Source data:
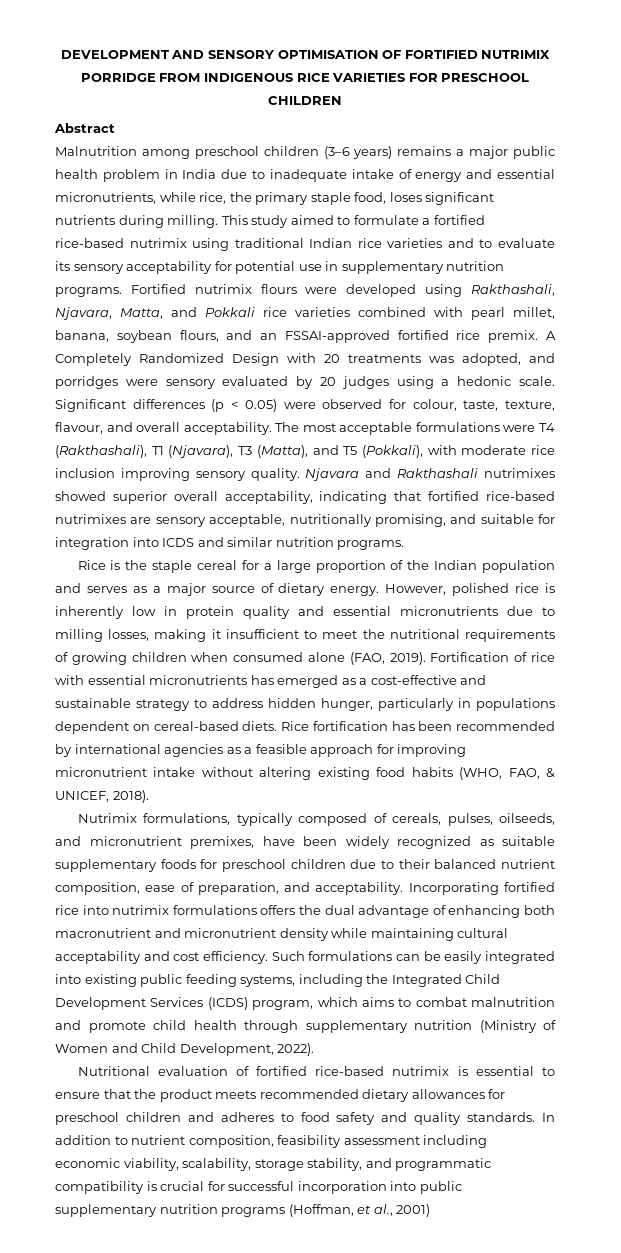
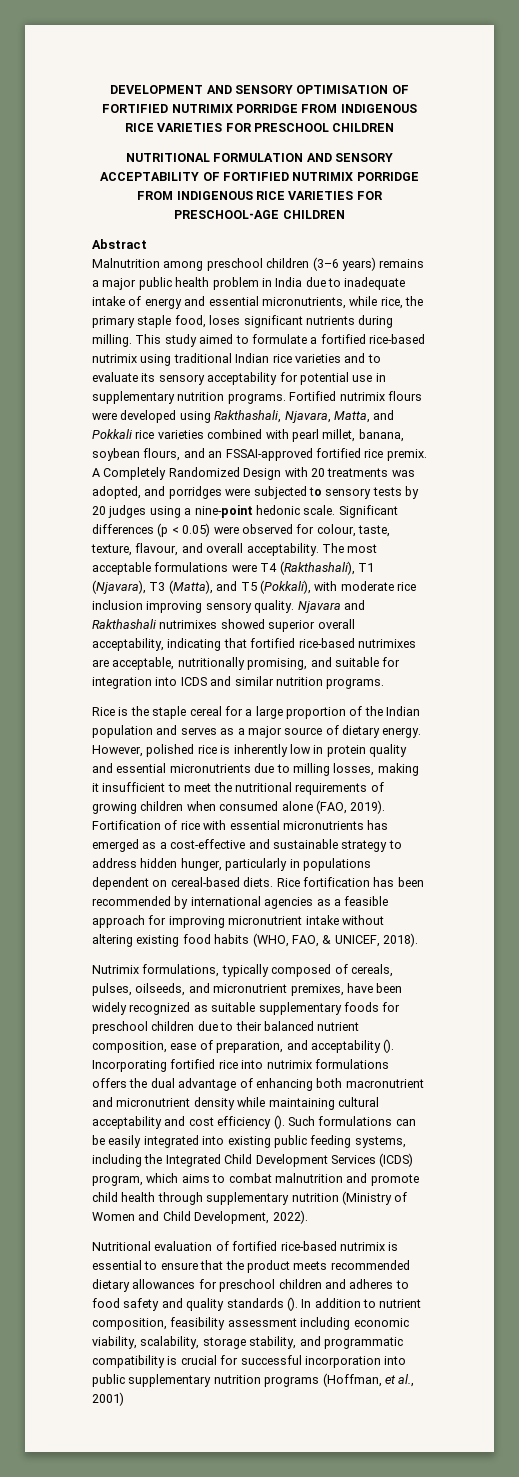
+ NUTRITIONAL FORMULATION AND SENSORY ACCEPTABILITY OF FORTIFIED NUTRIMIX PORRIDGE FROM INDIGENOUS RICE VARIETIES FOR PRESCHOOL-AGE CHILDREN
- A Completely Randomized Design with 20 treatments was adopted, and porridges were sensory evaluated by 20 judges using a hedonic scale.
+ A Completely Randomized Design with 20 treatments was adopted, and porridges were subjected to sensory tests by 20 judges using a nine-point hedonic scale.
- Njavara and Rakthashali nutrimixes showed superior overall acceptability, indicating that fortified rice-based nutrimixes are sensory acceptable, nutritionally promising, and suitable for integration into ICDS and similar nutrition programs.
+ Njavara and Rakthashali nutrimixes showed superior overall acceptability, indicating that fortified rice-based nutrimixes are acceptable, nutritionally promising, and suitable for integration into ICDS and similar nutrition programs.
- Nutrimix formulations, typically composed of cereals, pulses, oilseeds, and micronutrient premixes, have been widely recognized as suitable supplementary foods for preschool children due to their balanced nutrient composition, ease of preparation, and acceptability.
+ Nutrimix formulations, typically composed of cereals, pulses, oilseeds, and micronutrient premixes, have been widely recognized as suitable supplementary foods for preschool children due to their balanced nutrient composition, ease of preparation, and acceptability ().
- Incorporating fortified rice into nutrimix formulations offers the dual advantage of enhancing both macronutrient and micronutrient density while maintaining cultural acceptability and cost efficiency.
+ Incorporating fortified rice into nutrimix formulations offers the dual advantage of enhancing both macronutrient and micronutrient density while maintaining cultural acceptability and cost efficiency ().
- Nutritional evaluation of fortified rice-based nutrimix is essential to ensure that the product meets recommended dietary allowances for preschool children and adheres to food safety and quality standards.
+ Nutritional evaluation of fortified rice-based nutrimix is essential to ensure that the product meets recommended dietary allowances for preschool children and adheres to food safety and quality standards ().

To do: Omit the pictures. Repeat the rest of the data exactly.

Reply to the exercise:
+ NUTRITIONAL FORMULATION AND SENSORY ACCEPTABILITY OF FORTIFIED NUTRIMIX PORRIDGE FROM INDIGENOUS RICE VARIETIES FOR PRESCHOOL-AGE CHILDREN
- A Completely Randomized Design with 20 treatments was adopted, and porridges were sensory evaluated by 20 judges using a hedonic scale.
+ A Completely Randomized Design with 20 treatments was adopted, and porridges were subjected to sensory tests by 20 judges using a nine-point hedonic scale.
- Njavara and Rakthashali nutrimixes showed superior overall acceptability, indicating that fortified rice-based nutrimixes are sensory acceptable, nutritionally promising, and suitable for integration into ICDS and similar nutrition programs.
+ Njavara and Rakthashali nutrimixes showed superior overall acceptability, indicating that fortified rice-based nutrimixes are acceptable, nutritionally promising, and suitable for integration into ICDS and similar nutrition programs.
- Nutrimix formulations, typically composed of cereals, pulses, oilseeds, and micronutrient premixes, have been widely recognized as suitable supplementary foods for preschool children due to their balanced nutrient composition, ease of preparation, and acceptability.
+ Nutrimix formulations, typically composed of cereals, pulses, oilseeds, and micronutrient premixes, have been widely recognized as suitable supplementary foods for preschool children due to their balanced nutrient composition, ease of preparation, and acceptability ().
- Incorporating fortified rice into nutrimix formulations offers the dual advantage of enhancing both macronutrient and micronutrient density while maintaining cultural acceptability and cost efficiency.
+ Incorporating fortified rice into nutrimix formulations offers the dual advantage of enhancing both macronutrient and micronutrient density while maintaining cultural acceptability and cost efficiency ().
- Nutritional evaluation of fortified rice-based nutrimix is essential to ensure that the product meets recommended dietary allowances for preschool children and adheres to food safety and quality standards.
+ Nutritional evaluation of fortified rice-based nutrimix is essential to ensure that the product meets recommended dietary allowances for preschool children and adheres to food safety and quality standards ().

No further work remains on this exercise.